Все повернулись ко мне, я цыкнул зубом – вроде как мясо ели, – и снова спросил:
– Жечь книжку или нет?
– Ты думаешь, что пепел лучше меча? – Старик смотрел на меня с интересом. – Эффективней?
– Я думаю, что и в том, и в другом особого смысла нет, – убрал я книгу на старое место. – Как по мне – так надо выпить.
– Хотелось бы обоснование. – Старик подпер рукой подбородок, на его лице гуляла улыбка, свойственная бездетным женщинам и воскресным папам при виде смышленого ребенка. – В общих чертах.

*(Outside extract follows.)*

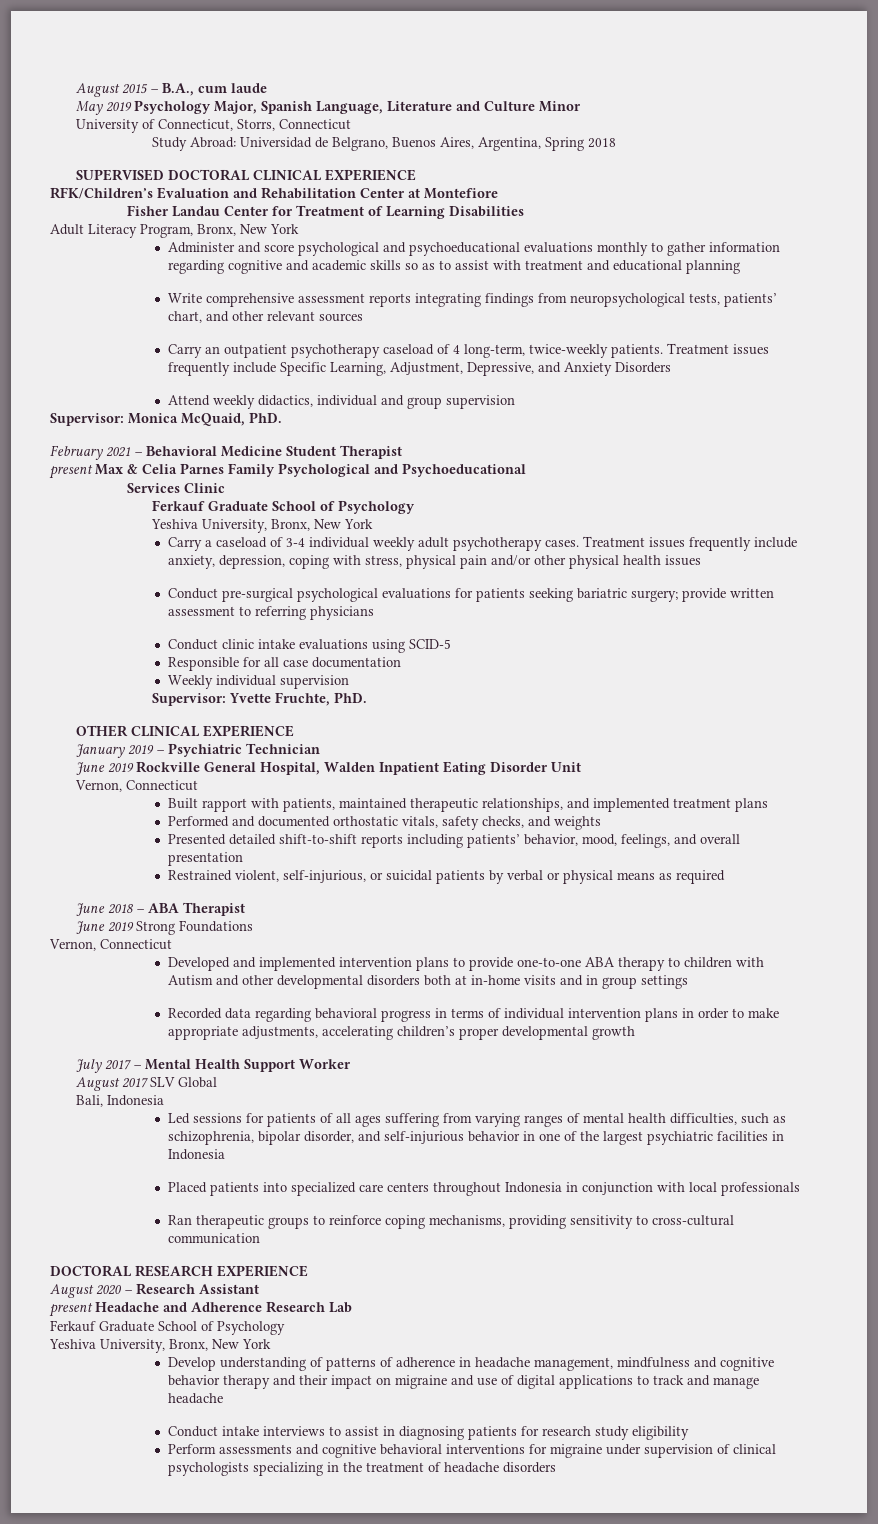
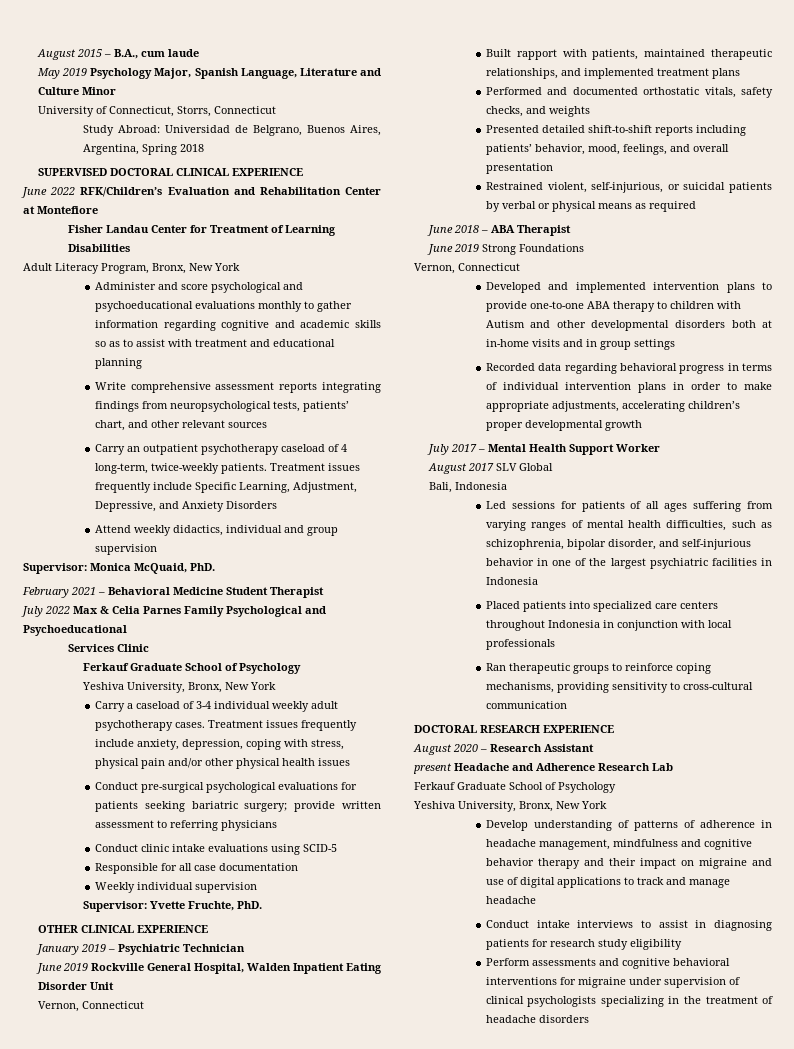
- RFK/Children’s Evaluation and Rehabilitation Center at Montefiore
+ June 2022 RFK/Children’s Evaluation and Rehabilitation Center at Montefiore
- present Max & Celia Parnes Family Psychological and Psychoeducational
+ July 2022 Max & Celia Parnes Family Psychological and Psychoeducational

– Книгу не восстановишь, голову обратно не приделаешь, – пояснил я, садясь на свое место. – А работу дальше работать будет надо, она же никуда не денется? Ну, вот не станет Максима Андрасовича – стало быть, и всех нас меньше станет. А чем нас меньше – тем врагам удобнее.
Мне очень хотелось глянуть на Азова и понять, что он по этому поводу думает, поскольку, если что, точку зрения на этот вопрос изменить недолго. Головы рубить никто никому уже, похоже, не станет, а сила сейчас у него. Но поди поверни башку, когда на тебя Старик глазеет.
– Максимилиан, плесни мне вина. – Старик протянул руку с чашей, красивой, дорогой, сразу видно – тоже старой работы. Нет, у него не кабинет, у него тут филиал какого-то крупного музея. – Думаю, что твой человек прав – надо выпить.
Зимин шустро поднялся, в его руках оказалась пыльная бутылка, и секундой позже из нее, мелодично булькая в чашу, потекла густая красная жидкость. Запахло пряно и сладко одновременно – садом, поздним летом, какими-то ягодами. Приятный такой аромат, успокаивающий.
– Славное вино. – Старик сделал несколько взбалтывающий движений рукой. – По крайней мере – на вид.
– И на вкус не хуже, – заверил его Зимин. – Надеюсь.